A Fundamental Problem
Once a farmer went to tell the Buddha about his problems. He told the Buddha about his
troubles farming—how either droughts or monsoons made his work difficult. He told the
Buddha about his wife—how even though he loved her, there were certain things about
her that he wanted to change. Likewise with his children—yes, he loved them, but they
weren’t turning out quite the way he wanted. When he was finished, he asked how the
Buddha could help him with his troubles.
The Buddha said, “I’m sorry, but I can’t help you.”
“What do you mean?” railed the farmer. “You’re supposed to be a great teacher!”
The Buddha replied, “It’s like this. We all have problems—it’s a fact of life. Sure, a few
problems may go away now and then, but soon enough others will arise. So we’ll always
have eighty-three problems.”
The farmer responded indignantly, “Then what’s the good of all your teaching?”

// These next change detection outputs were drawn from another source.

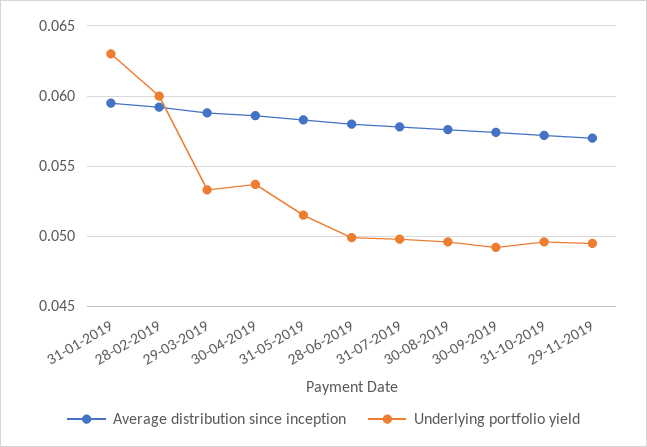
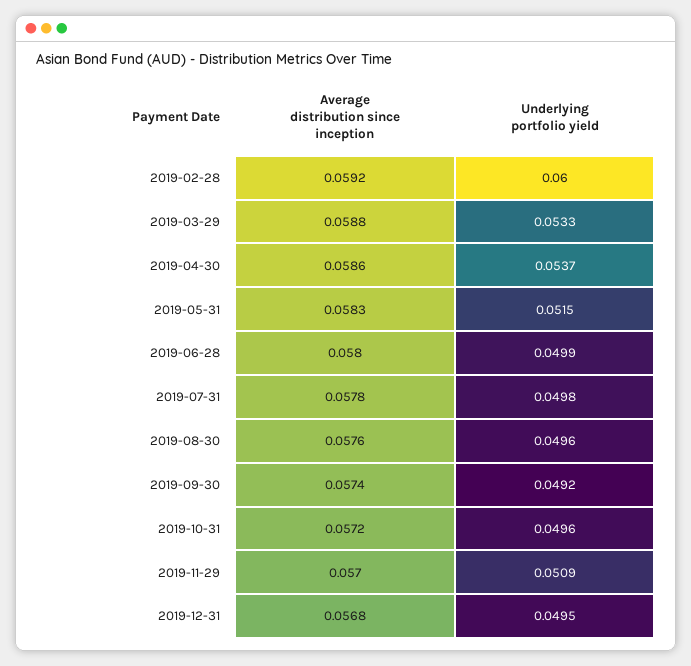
Average distribution since inception, 31-01-2019: 0.0595 -> none
Underlying portfolio yield, 31-01-2019: 0.063 -> none
Underlying portfolio yield, 29-11-2019: 0.0495 -> 0.0509
Average distribution since inception, 2019-12-31: none -> 0.0568
Underlying portfolio yield, 2019-12-31: none -> 0.0495

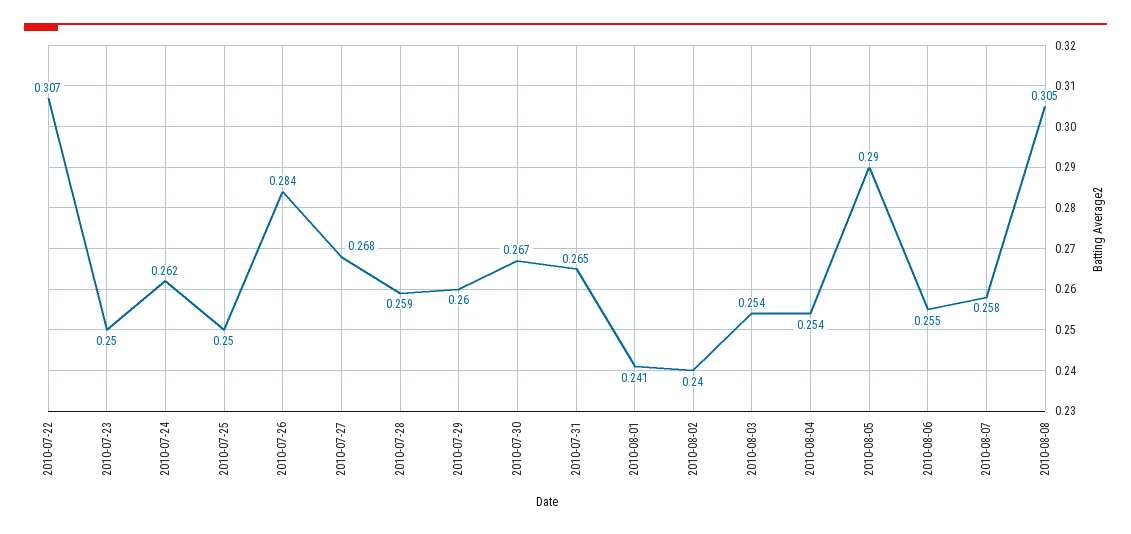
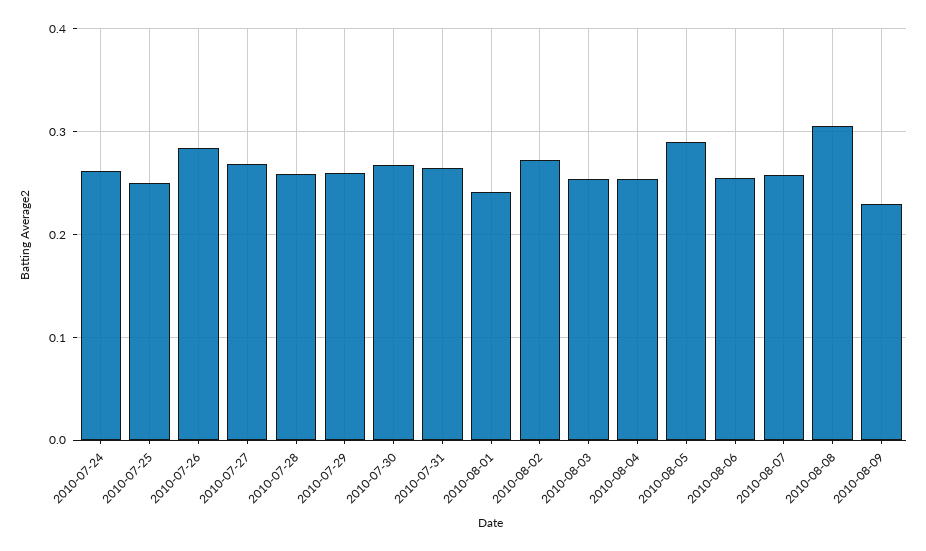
2010-07-22: 0.307 -> none
2010-07-23: 0.25 -> none
2010-08-02: 0.24 -> 0.27
2010-08-09: none -> 0.23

The Buddha replied, “My teaching can’t help with the eighty-three problems, but perhaps
it can help with the eighty-fourth problem.”
“What’s that?” asked the farmer.
“The eighty-fourth problem is that we don’t want to have any problems.”
Although we may not know it, we all have the deep-seated hope that our problems will
disappear. And beneath this hope lies an even deeper one: that life should be free of pain.
Although hopes and beliefs such as these are often what brings us to a path of self-
questioning and self-realization, a life free of difficulties is not what that path is about.
The path of self-realization is ultimately about becoming inwardly free. As we travel the
path, it’s possible that our relationship to our problems will always have difficulties. We
will always have “eighty-three problems.”
Expecting our problems to go away is truly our fundamental problem.